• WORK TO BE COMPLETED
Beginning with the top line of the listing below, give again every line up to and including the line with "color: #14532d ->"; pictures do not belong in the copy.

• DATA FOR THIS EXERCISE
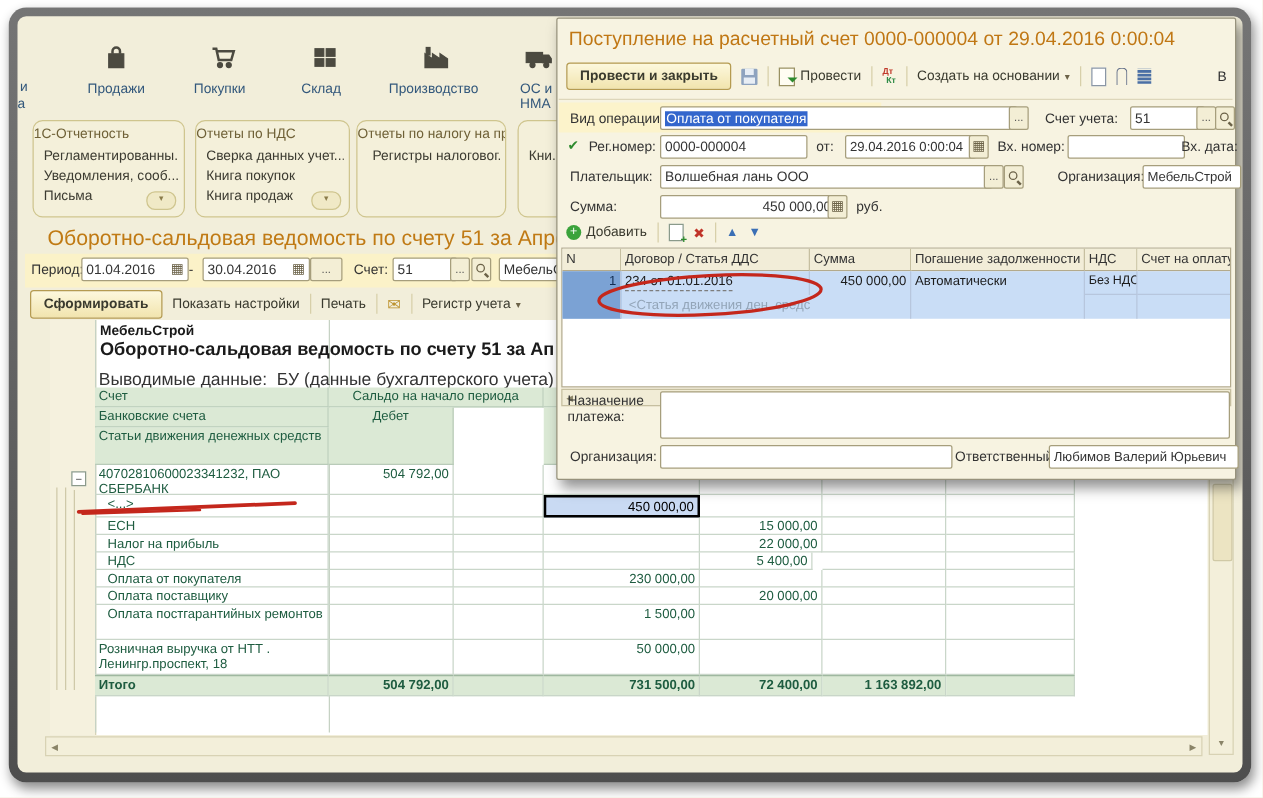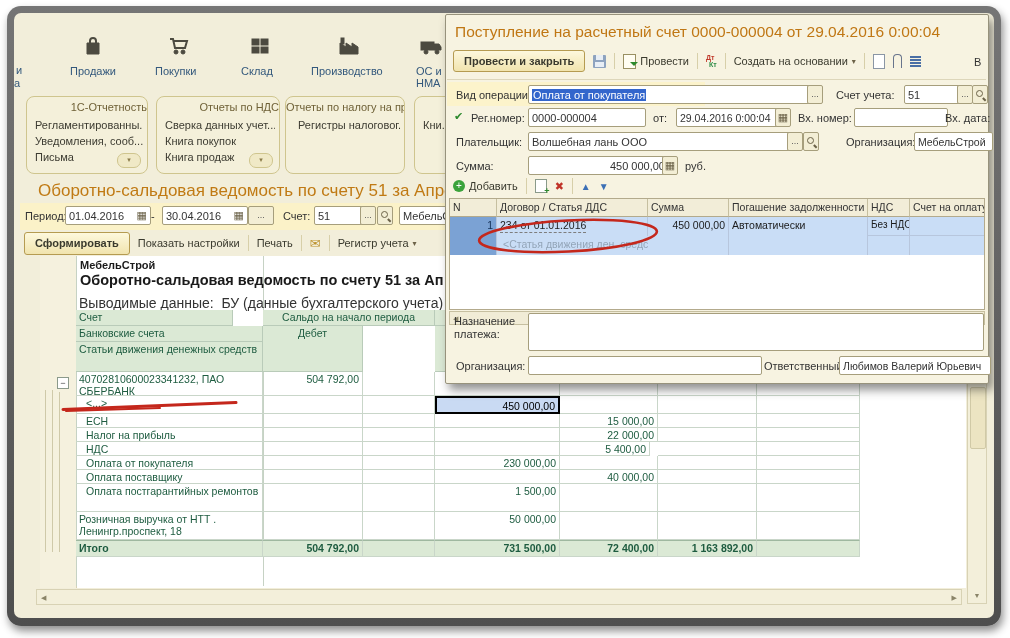"1С-Отчетность" .panel-title { text-align: right -> left }
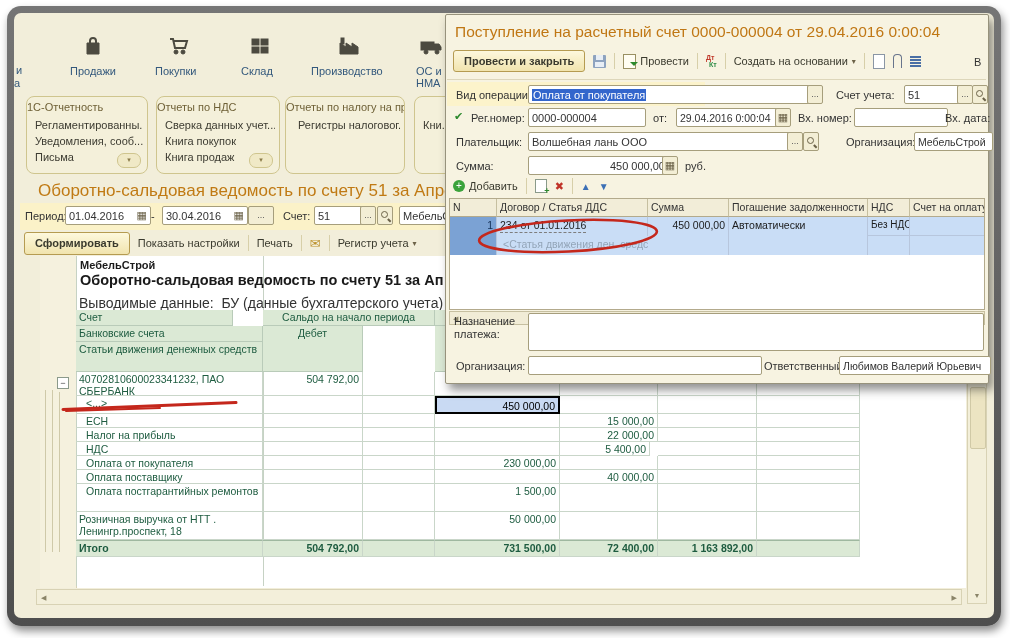"Счет" div.rc { width: 157px -> 187px }
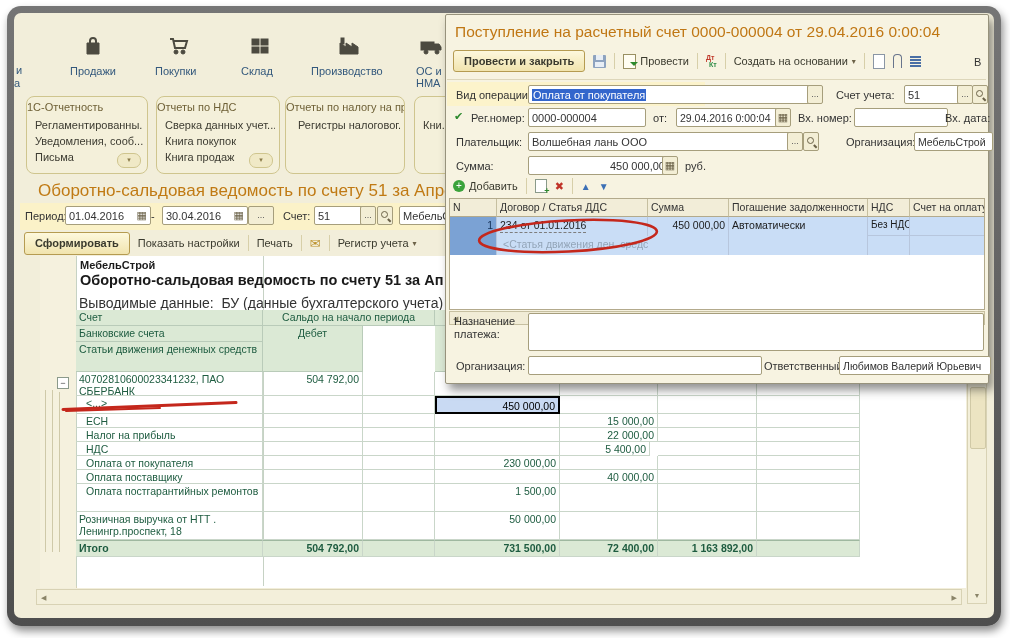"40 000,00" div.rc { text: 40 000,00 -> 20 000,00 }
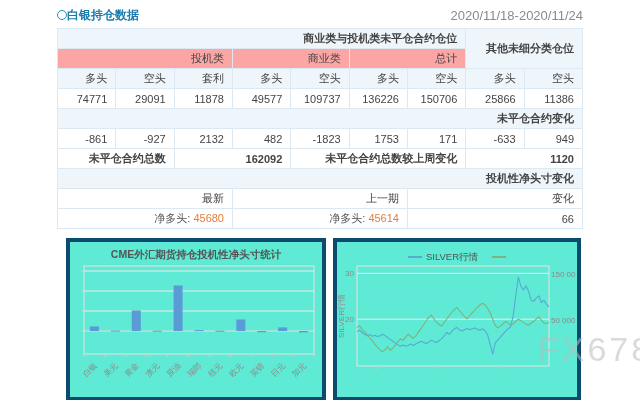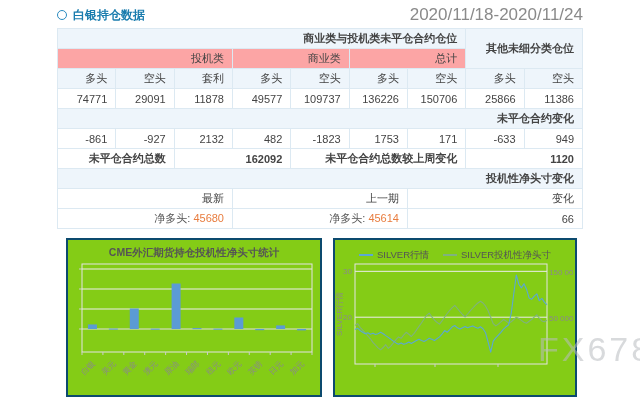"白银持仓数据" .title-wrap { gap: 6px -> none }
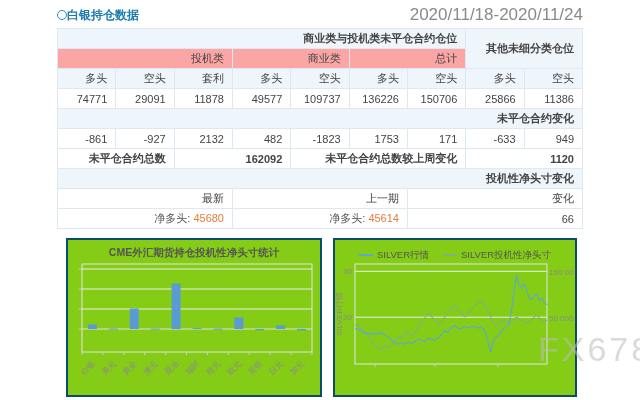"2020/11/18-2020/11/24" .date-range { font-size: 17px -> 13px }
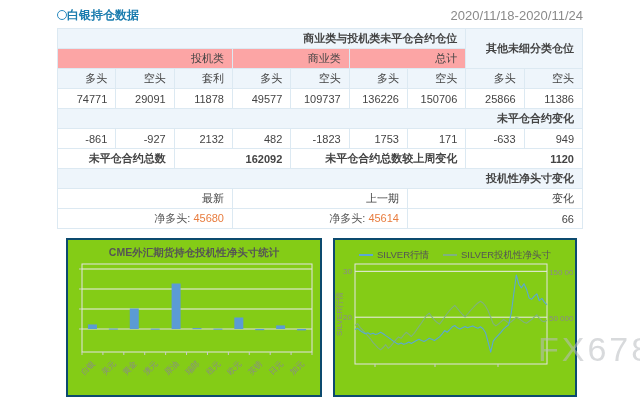"CME外汇期货持仓投机性净头寸统计" .chartbox { background: #84cc16 -> #5eead4; border: 2px solid #0c4a6e -> 4px solid #0c4a6e }
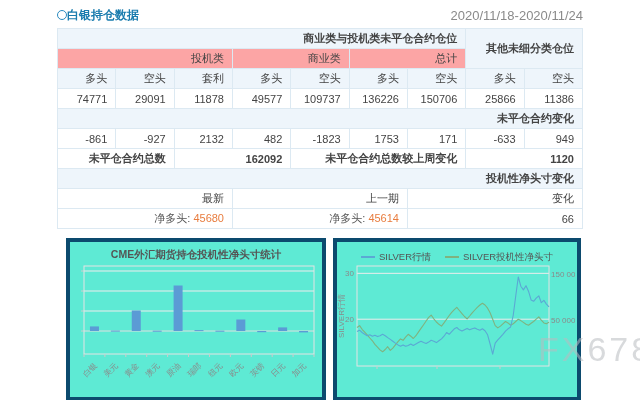"SILVER投机性净头寸" span { html: <span>SILVER投机性净头寸</span> -> none }
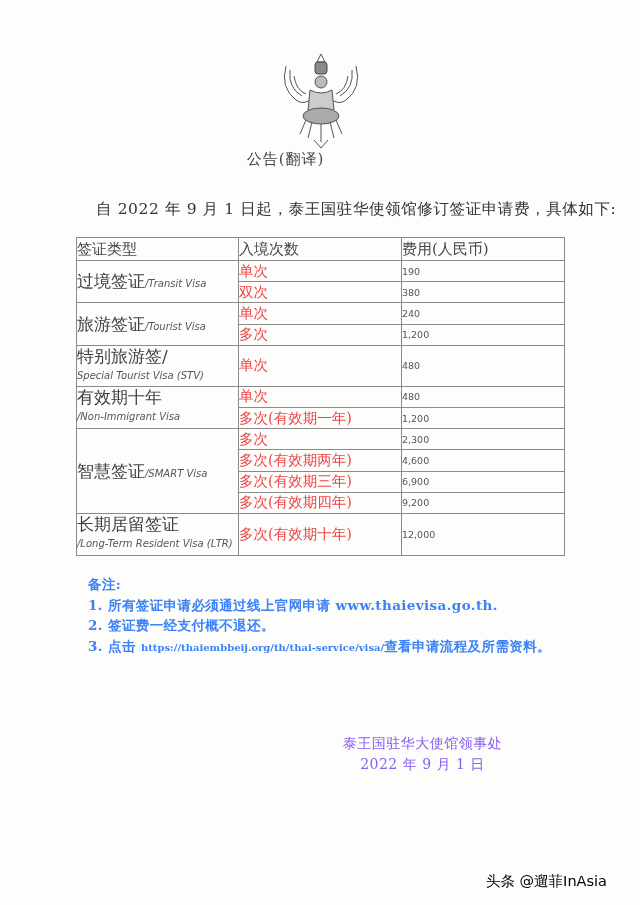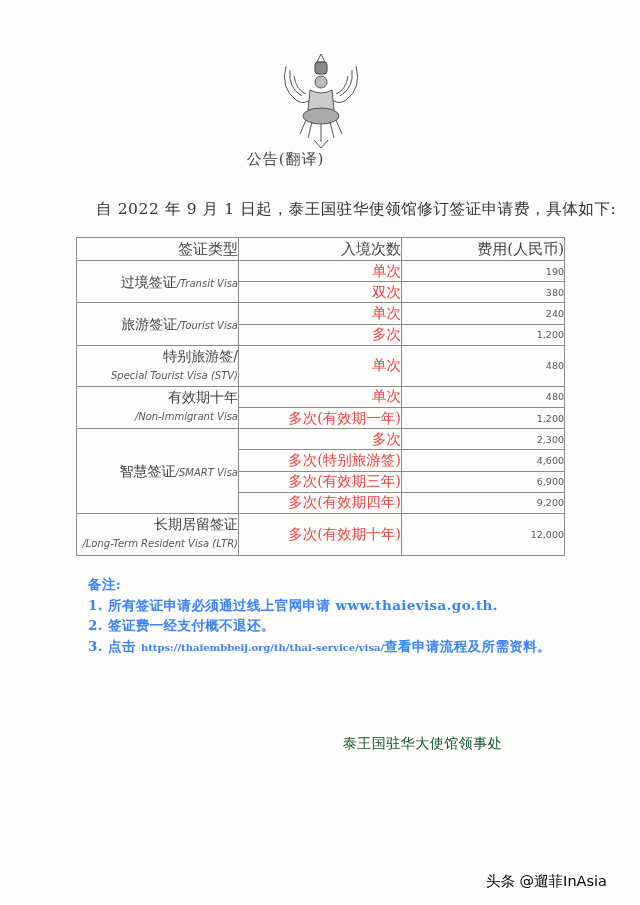"签证类型" table.fees td, table.fees th { text-align: right -> left }
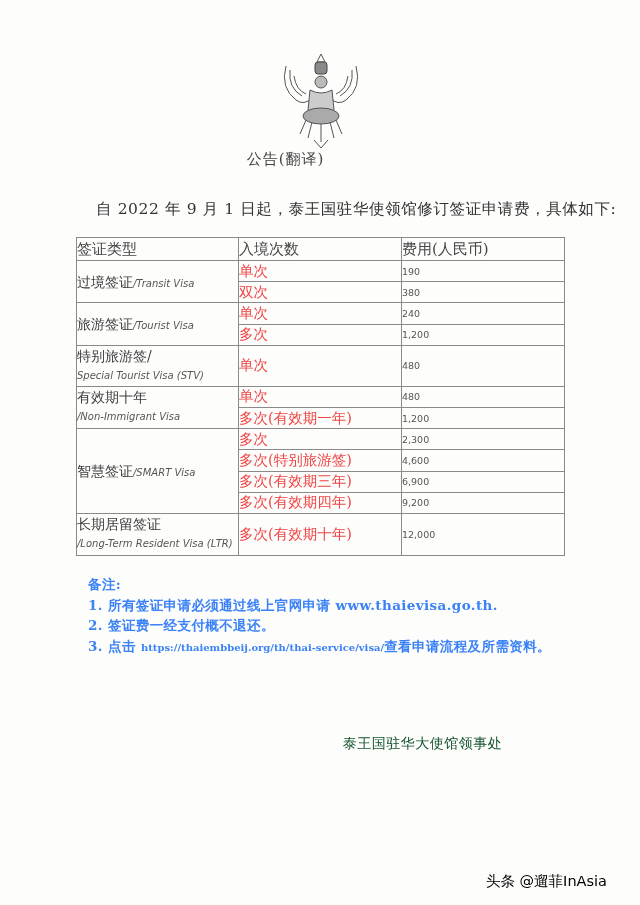"过境签证" .cn { font-size: 14px -> 17px }
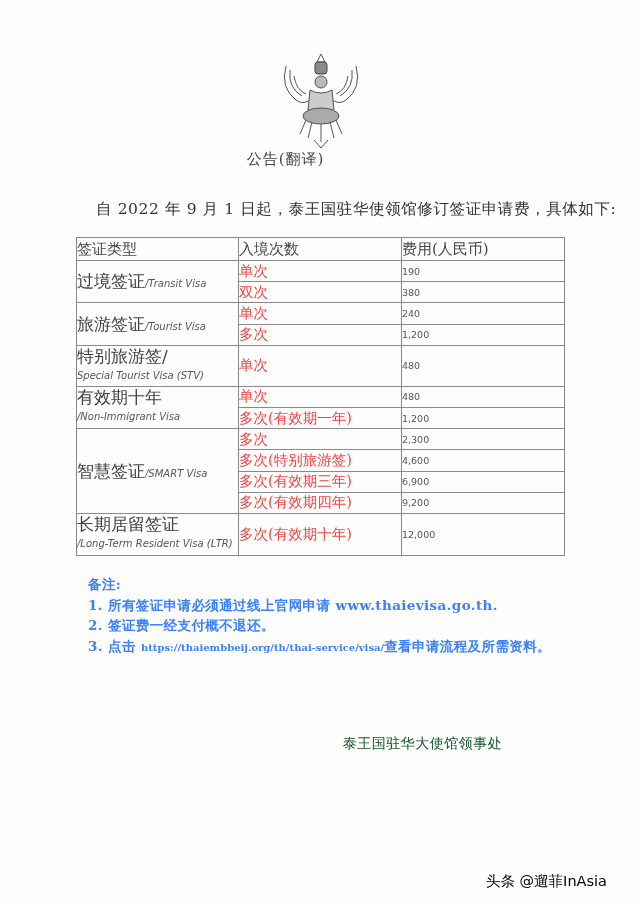"多次(特别旅游签)" td.entry { text: 特别旅游签 -> 有效期两年 }
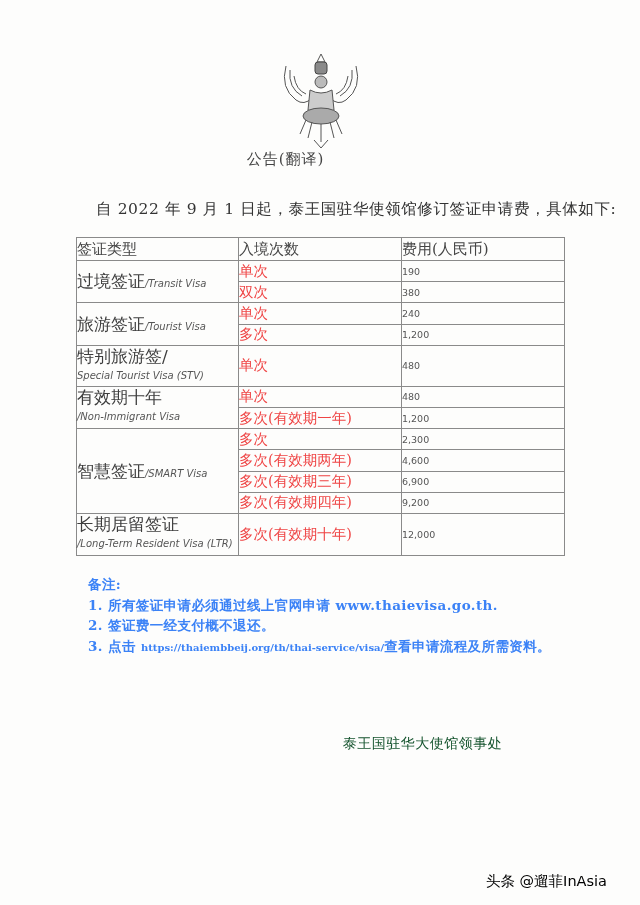"泰王国驻华大使馆领事处" .sign { color: #14532d -> #8b5cf6 }
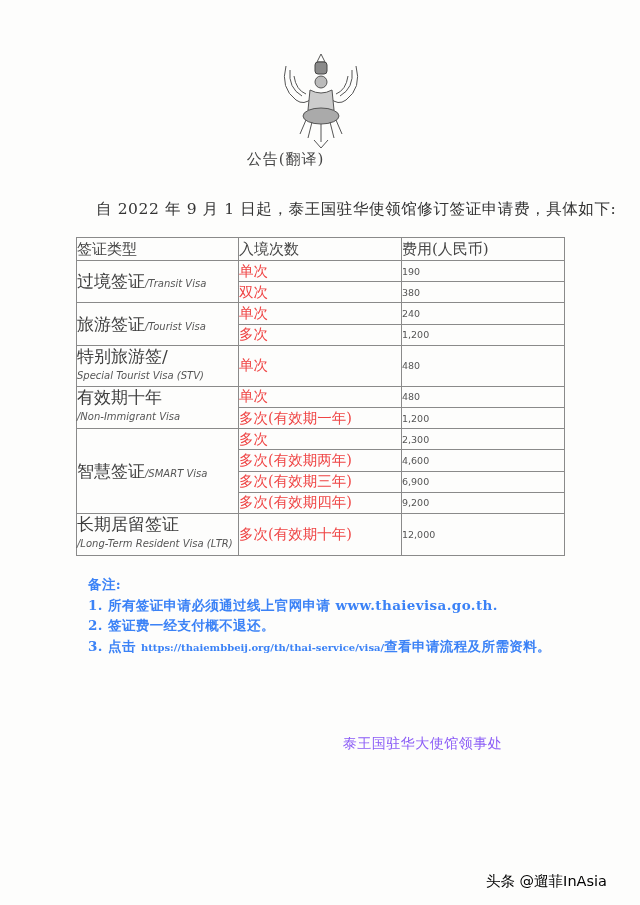"2022 年 9 月 1" div { html: none -> <div>2022 年 9 月 1 日</div> }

• RESULT
"1С-Отчетность" .panel-title { text-align: right -> left }
"Счет" div.rc { width: 157px -> 187px }
"40 000,00" div.rc { text: 40 000,00 -> 20 000,00 }
"白银持仓数据" .title-wrap { gap: 6px -> none }
"2020/11/18-2020/11/24" .date-range { font-size: 17px -> 13px }
"CME外汇期货持仓投机性净头寸统计" .chartbox { background: #84cc16 -> #5eead4; border: 2px solid #0c4a6e -> 4px solid #0c4a6e }
"SILVER投机性净头寸" span { html: <span>SILVER投机性净头寸</span> -> none }
"签证类型" table.fees td, table.fees th { text-align: right -> left }
"过境签证" .cn { font-size: 14px -> 17px }
"多次(特别旅游签)" td.entry { text: 特别旅游签 -> 有效期两年 }
"泰王国驻华大使馆领事处" .sign { color: #14532d -> #8b5cf6 }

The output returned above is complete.